__PROMPT__:
All lines in the data bearing the string "align" should be identified and copied.

__PROVIDED INFORMATION__:
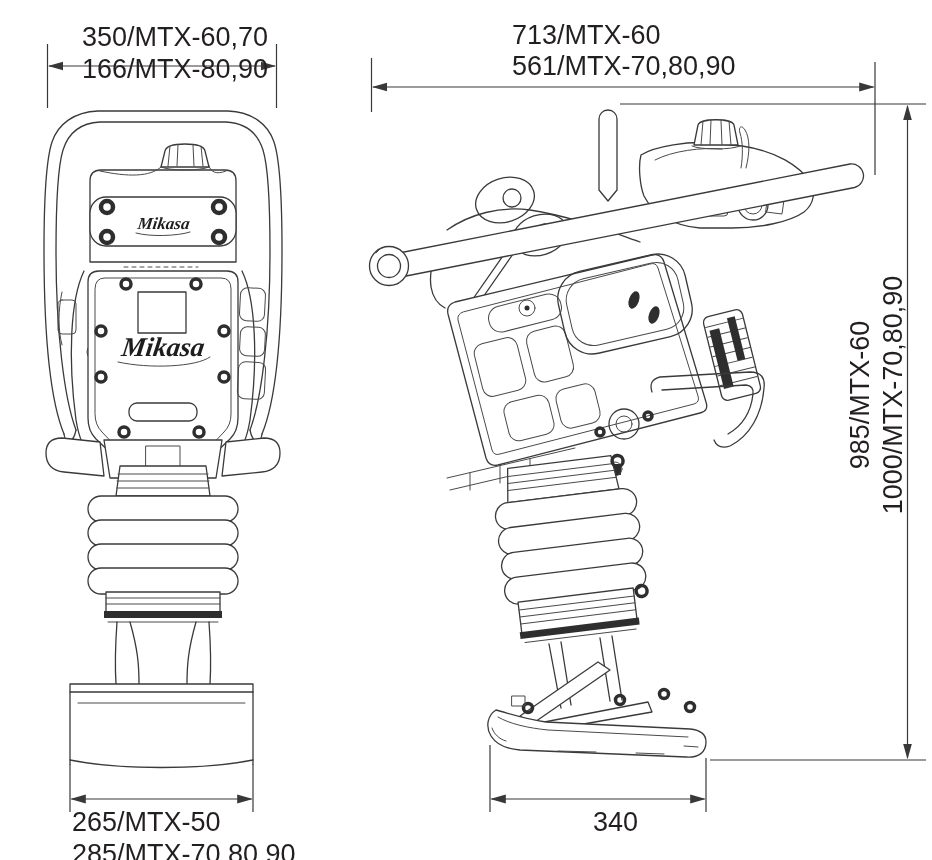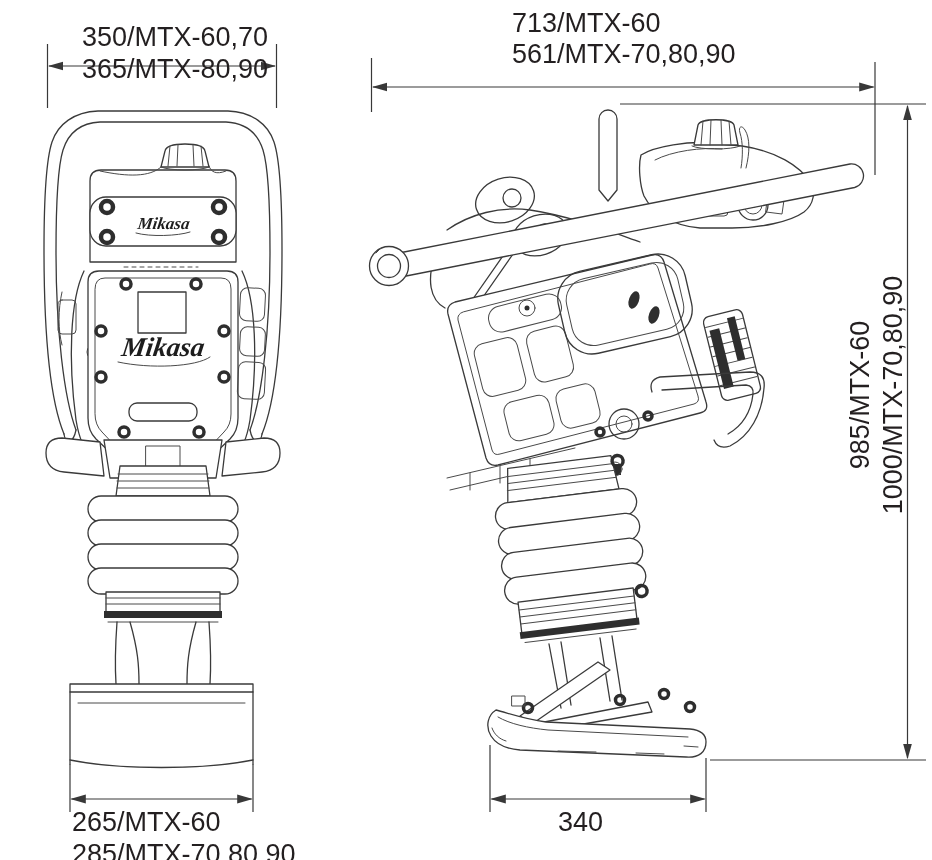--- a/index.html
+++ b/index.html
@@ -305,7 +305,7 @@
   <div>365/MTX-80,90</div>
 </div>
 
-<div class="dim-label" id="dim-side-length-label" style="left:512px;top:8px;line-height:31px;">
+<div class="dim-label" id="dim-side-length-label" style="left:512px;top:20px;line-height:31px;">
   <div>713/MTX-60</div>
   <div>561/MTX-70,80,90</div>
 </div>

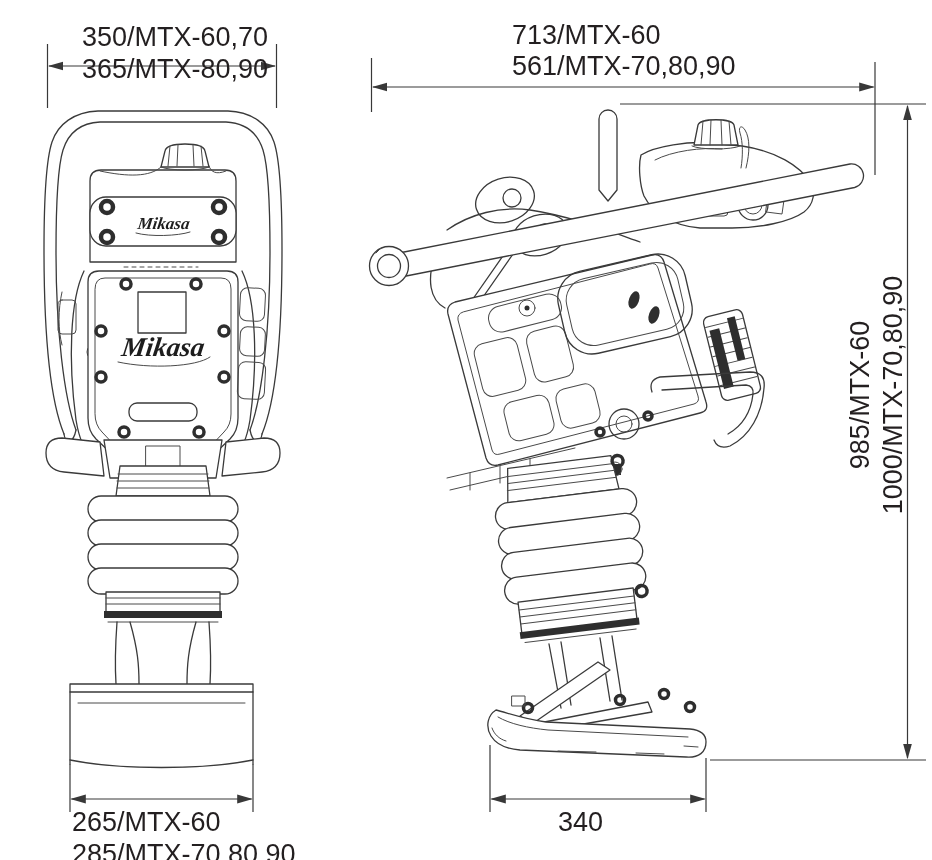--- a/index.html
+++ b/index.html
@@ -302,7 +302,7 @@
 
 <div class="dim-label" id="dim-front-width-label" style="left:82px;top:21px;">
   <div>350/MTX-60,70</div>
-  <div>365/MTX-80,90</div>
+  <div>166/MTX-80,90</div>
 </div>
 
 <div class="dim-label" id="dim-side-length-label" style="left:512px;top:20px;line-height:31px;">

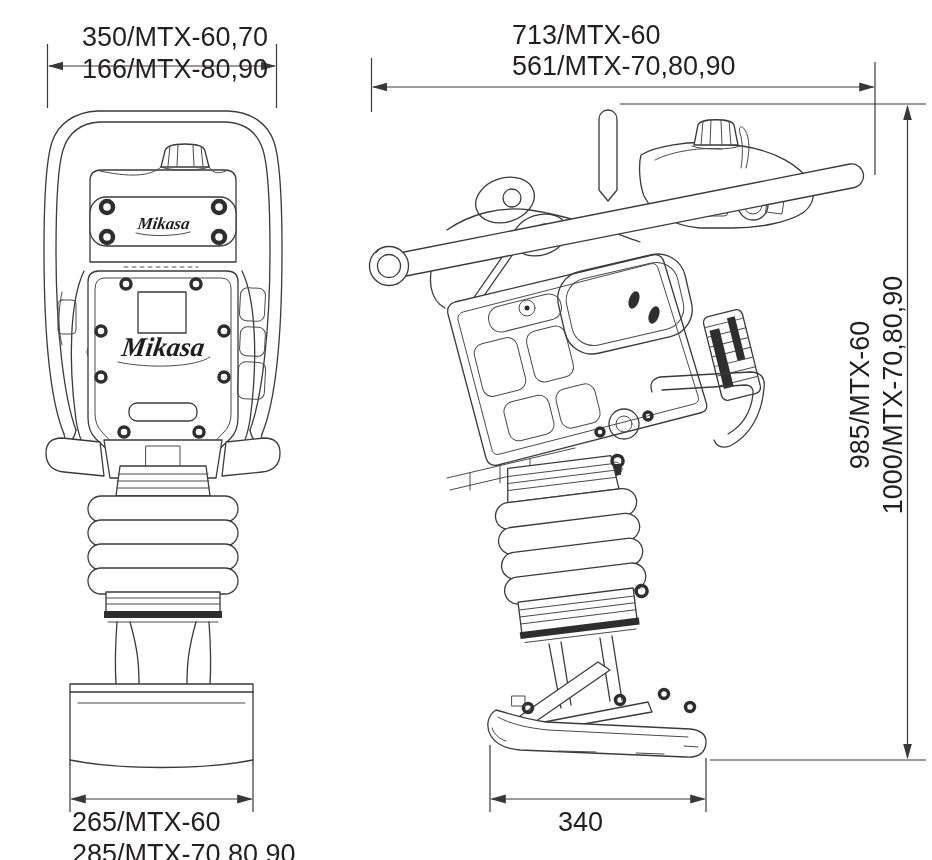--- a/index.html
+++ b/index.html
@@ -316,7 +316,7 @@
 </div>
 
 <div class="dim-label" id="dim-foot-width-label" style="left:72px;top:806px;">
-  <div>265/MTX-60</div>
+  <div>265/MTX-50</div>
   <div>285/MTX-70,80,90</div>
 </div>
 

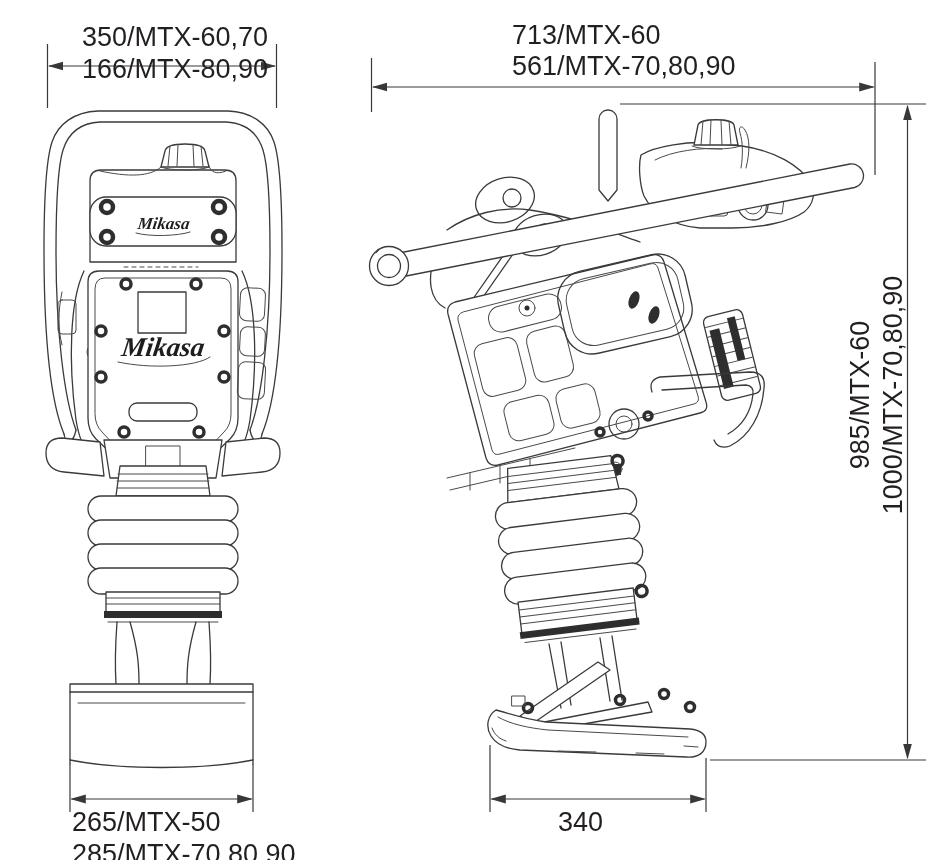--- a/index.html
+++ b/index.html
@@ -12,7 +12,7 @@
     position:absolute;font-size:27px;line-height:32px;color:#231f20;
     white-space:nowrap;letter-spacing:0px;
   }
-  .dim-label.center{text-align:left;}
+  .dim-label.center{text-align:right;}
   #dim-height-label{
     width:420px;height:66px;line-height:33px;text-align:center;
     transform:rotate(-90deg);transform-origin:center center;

__YOUR RESPONSE__:
-  .dim-label.center{text-align:left;}
+  .dim-label.center{text-align:right;}
     width:420px;height:66px;line-height:33px;text-align:center;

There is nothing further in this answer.